◆ **About this task**:
I would like the entries transcribed word for word, please, with the pictures removed.

**** Source material

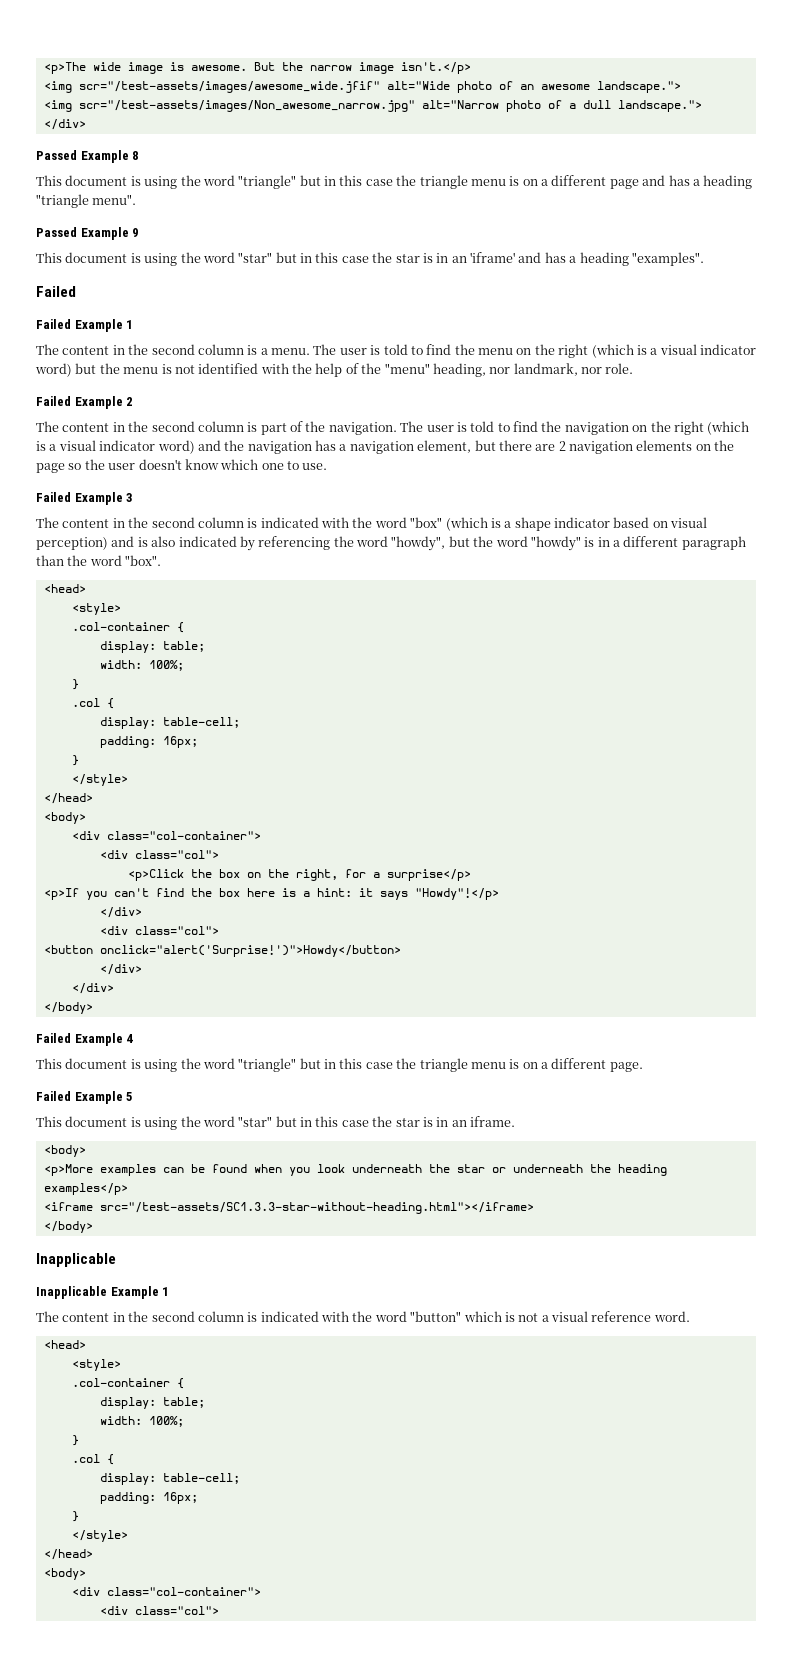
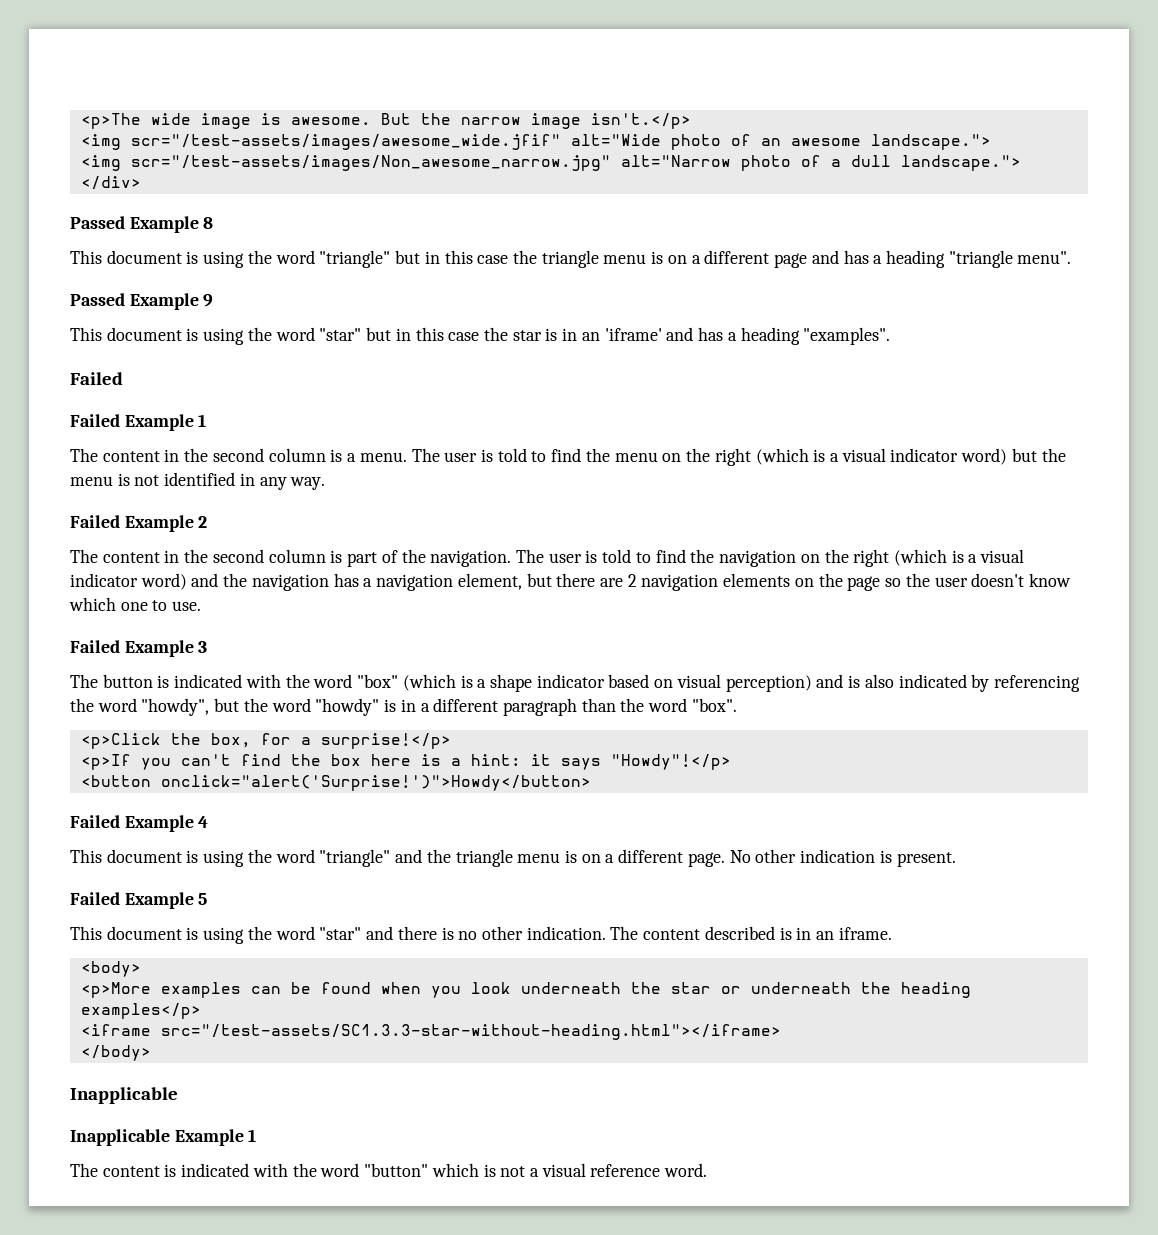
[260,363,634,377] with the help of the "menu" heading, nor landmark, nor role. -> [239,473,326,490] in any way.
[62,517,244,528] content in the second column -> [102,674,153,688] button
[43,584,86,593] [71,603,121,615] [71,622,184,633] [99,641,205,653] [99,660,184,671] [71,679,79,690] [71,698,114,709] [99,717,240,729] [99,736,198,748] [71,755,79,766] [71,774,128,786] [43,793,93,804] [43,812,86,824] [71,831,261,840] [99,850,219,859] [127,869,338,881] <head> // <style> // .col-container { // display: table; // width: 100%; // } // .col { // display: table-cell; // padding: 16px; // } // </style> // </head> // <body> // <div class="col-container"> // <div class="col"> // <p>Click the box on the right, -> [80,733,251,749] <p>Click the box,
[386,869,471,881] surprise</p> -> [320,733,451,749] surprise!</p>
[99,907,142,918] [99,926,219,935] // </div> // <div class="col"> -> (731, 762) none
[99,964,142,975] [71,983,114,994] [43,1002,93,1014] // </div> // </div> // </body> -> (591, 783) none
[299,1058,393,1069] but in this case -> [395,849,423,863] and
(643, 1067) none -> [729,849,956,867] No other indication is present.
[275,1116,420,1127] but in this case the star -> [366,926,775,940] and there is no other indication. The content described
[112,1311,244,1322] in the second column -> (160, 1171) none
[43,1340,86,1349] [71,1359,121,1371] [71,1378,184,1389] [99,1397,205,1409] [99,1416,184,1427] [71,1435,79,1446] [71,1454,114,1465] [99,1473,240,1485] [99,1492,198,1504] [71,1511,79,1522] [71,1530,128,1542] [43,1549,93,1560] [43,1568,86,1580] [71,1587,261,1596] [99,1606,219,1615] // <head> // <style> // .col-container { // display: table; // width: 100%; // } // .col { // display: table-cell; // padding: 16px; // } // </style> // </head> // <body> // <div class="col-container"> // <div class="col"> -> (708, 1170) none

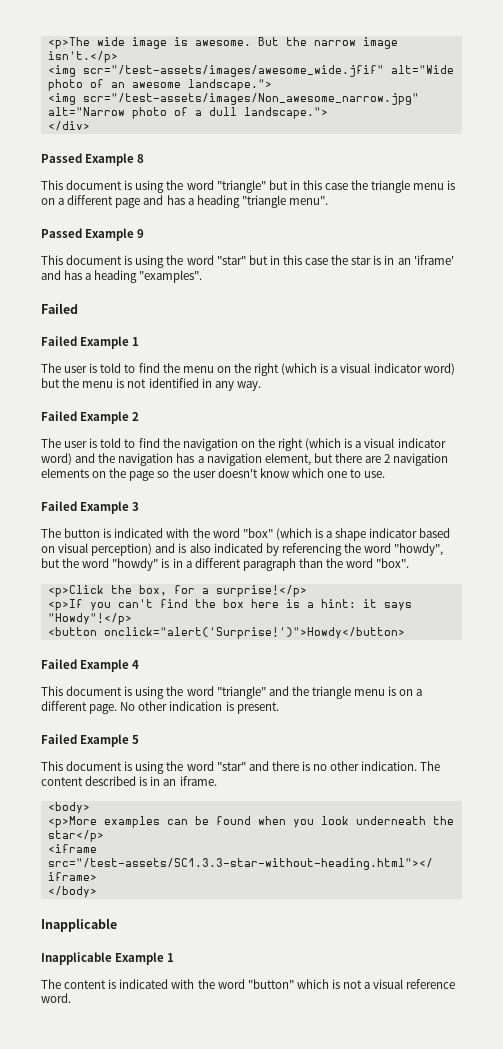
[102,448,440,462] content in the second column is a menu. The -> (61, 368) none
[102,549,544,567] content in the second column is part of the navigation. The -> (61, 443) none
[670,982,971,998] [80,1003,201,1019] star or underneath the heading examples</p> -> [47,830,104,842] star</p>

********

◆ **Written response**:
[260,363,634,377] with the help of the "menu" heading, nor landmark, nor role. -> [239,473,326,490] in any way.
[62,517,244,528] content in the second column -> [102,674,153,688] button
[43,584,86,593] [71,603,121,615] [71,622,184,633] [99,641,205,653] [99,660,184,671] [71,679,79,690] [71,698,114,709] [99,717,240,729] [99,736,198,748] [71,755,79,766] [71,774,128,786] [43,793,93,804] [43,812,86,824] [71,831,261,840] [99,850,219,859] [127,869,338,881] <head> // <style> // .col-container { // display: table; // width: 100%; // } // .col { // display: table-cell; // padding: 16px; // } // </style> // </head> // <body> // <div class="col-container"> // <div class="col"> // <p>Click the box on the right, -> [80,733,251,749] <p>Click the box,
[386,869,471,881] surprise</p> -> [320,733,451,749] surprise!</p>
[99,907,142,918] [99,926,219,935] // </div> // <div class="col"> -> (731, 762) none
[99,964,142,975] [71,983,114,994] [43,1002,93,1014] // </div> // </div> // </body> -> (591, 783) none
[299,1058,393,1069] but in this case -> [395,849,423,863] and
(643, 1067) none -> [729,849,956,867] No other indication is present.
[275,1116,420,1127] but in this case the star -> [366,926,775,940] and there is no other indication. The content described
[112,1311,244,1322] in the second column -> (160, 1171) none
[43,1340,86,1349] [71,1359,121,1371] [71,1378,184,1389] [99,1397,205,1409] [99,1416,184,1427] [71,1435,79,1446] [71,1454,114,1465] [99,1473,240,1485] [99,1492,198,1504] [71,1511,79,1522] [71,1530,128,1542] [43,1549,93,1560] [43,1568,86,1580] [71,1587,261,1596] [99,1606,219,1615] // <head> // <style> // .col-container { // display: table; // width: 100%; // } // .col { // display: table-cell; // padding: 16px; // } // </style> // </head> // <body> // <div class="col-container"> // <div class="col"> -> (708, 1170) none

[102,448,440,462] content in the second column is a menu. The -> (61, 368) none
[102,549,544,567] content in the second column is part of the navigation. The -> (61, 443) none
[670,982,971,998] [80,1003,201,1019] star or underneath the heading examples</p> -> [47,830,104,842] star</p>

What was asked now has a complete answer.